My son will be 27 years old in a few months. Up until he was about 21 or so, he was a responsible, happy young man. His Dad and I never worried about him getting into trouble. He had many friends (mostly girls, but a few guys), held part-time jobs, life was good. The only area where there was a shadow was he never had a girl-friend (this bothered him, not us). When he confided this to us, we couldn't really figure out why, nor could he. People instantly liked him, including girls, but they always wanted to be "just friends", according to him.
He started to work at my husband's place of work about 4 years ago. He was doing well, getting lots of on-call work, making good money. Again, he seemed happy. He decided to move out with a girl he worked with (strictly platonic). It only lasted about 8 months. He wanted to live on his own, so he rented a small apartment. We helped him with the first/last month's rent. He again seemed happy. But he wasn't managing his money well, and got behind in his rent. Again, we helped him, with the promise from him that he would manage his money better. He decided to move in with a guy into a new apartment to save costs. Things then took a real turn for the worst, he started not showing up for work. This was so difficult for my husband (remember it was his place of work too), as we would get calls asking if we knew where he was, why didn't he show up. We would get worried sick wondering what had happened to him. Finally he would call us, saying his bosses were idiots and he didn't want to work there anymore. We bailed him out financially again. He started to work a string of minimum wage jobs, but claimed he worked for idiots and would finally leave. He told us he was very depressed. I tried to get him into counselling, doctors, he would have none of it. When I saw him he looked unhappy, worn out. I suspected drug use.
Finally, I convinced him to come home and get his life in order. He admitted there was drug use (mostly pot, but some ecstacy), introduced by his roommate. He also admitted he had been having suicidal thoughts, but had never acted on them. He often thought of hanging himself. His Dad and I were sick with worry. Again, tried to convince him to see someone. He refused.
Being at home seemed to bring him some stability, although the endless jobs continued. But whatever drug use there was seemed to stop. He was happy again, eating well and acting normally. He wanted to move out with two other roommates again. This was a year ago. We helped him out with money again.

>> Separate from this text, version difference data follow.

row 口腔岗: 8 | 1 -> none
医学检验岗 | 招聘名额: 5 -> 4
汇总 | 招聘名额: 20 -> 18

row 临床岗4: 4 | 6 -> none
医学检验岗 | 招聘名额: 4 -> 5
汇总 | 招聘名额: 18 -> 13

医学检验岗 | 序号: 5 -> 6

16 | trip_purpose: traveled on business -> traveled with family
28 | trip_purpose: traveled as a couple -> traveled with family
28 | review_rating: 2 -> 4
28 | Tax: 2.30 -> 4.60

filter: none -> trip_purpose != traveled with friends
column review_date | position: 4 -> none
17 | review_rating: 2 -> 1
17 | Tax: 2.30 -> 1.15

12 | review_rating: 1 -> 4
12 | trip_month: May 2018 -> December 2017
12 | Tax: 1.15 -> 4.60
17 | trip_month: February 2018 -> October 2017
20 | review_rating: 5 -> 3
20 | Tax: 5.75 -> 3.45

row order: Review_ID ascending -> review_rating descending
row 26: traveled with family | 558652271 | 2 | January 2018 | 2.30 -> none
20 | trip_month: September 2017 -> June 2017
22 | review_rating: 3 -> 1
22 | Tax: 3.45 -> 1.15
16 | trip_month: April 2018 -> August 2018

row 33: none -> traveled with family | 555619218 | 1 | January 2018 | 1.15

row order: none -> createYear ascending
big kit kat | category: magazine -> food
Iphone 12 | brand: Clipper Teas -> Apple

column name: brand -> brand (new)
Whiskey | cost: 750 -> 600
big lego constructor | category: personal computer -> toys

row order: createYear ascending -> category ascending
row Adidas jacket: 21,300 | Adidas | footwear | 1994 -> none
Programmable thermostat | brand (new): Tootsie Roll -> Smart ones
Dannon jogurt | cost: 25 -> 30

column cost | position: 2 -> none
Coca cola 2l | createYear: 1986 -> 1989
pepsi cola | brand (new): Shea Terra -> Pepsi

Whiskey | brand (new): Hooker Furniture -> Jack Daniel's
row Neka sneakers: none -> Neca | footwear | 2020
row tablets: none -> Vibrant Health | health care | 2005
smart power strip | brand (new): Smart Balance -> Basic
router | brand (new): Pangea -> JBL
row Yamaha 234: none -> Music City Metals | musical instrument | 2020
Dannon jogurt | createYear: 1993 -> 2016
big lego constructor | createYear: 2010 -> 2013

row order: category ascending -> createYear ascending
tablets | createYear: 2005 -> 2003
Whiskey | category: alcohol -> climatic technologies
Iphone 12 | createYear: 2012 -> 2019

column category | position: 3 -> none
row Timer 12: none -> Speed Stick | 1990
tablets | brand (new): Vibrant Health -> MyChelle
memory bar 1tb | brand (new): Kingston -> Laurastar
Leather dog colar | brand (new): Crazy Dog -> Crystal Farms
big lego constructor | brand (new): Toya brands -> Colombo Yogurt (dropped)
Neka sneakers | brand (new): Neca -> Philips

In the last year it has been difficult because we give him between $300-$500 per month for living expenses. He finally agreed to see a doctor and counsellor and try anti-depressents. He claims they didn't work for him and he feels better just dealing with life on his on terms. He says he still gets suicidal thoughts and gets down but not as much. When he asks for money, I try and advise him on budgeting, etc., which he seems responsive to, but obviously doesn't implement because he needs money every month.
Part of his depression is the fact he can't meet someone. He says girls don't like him because he is only 5'4", yet he is an attractive, intelligent young man with a lot going for him. A few months ago he confided he may be bisexual. His Dad and I were very supportive of him and told him we fully accepted his choices in life.
Where have we gone wrong? Why can't he be responsible and act like an adult? My husband and I are very scared that if we don't help him financially, he will become depressed again and try and commit suicide. It feels like a Catch-22. His father and I have tried talking to him endlessly about being responsible with money, and he listens and nods but I guess he feels that we have always helped out so why bother. We do not feel he is doing drugs because he has held down a job in a coffee shop for a few months now and appears healthy and happy whenever we see him. He has also registered in a web design course at college (we have paid for this - it's $8,000) which starts in the fall. He is very excited and so are we for him.
So what do we do - continue to help him financially until he has completed the course and can look after himself? Although my husband and I do make good money, the monthly draw stills comes at a cost. I don't know what to do.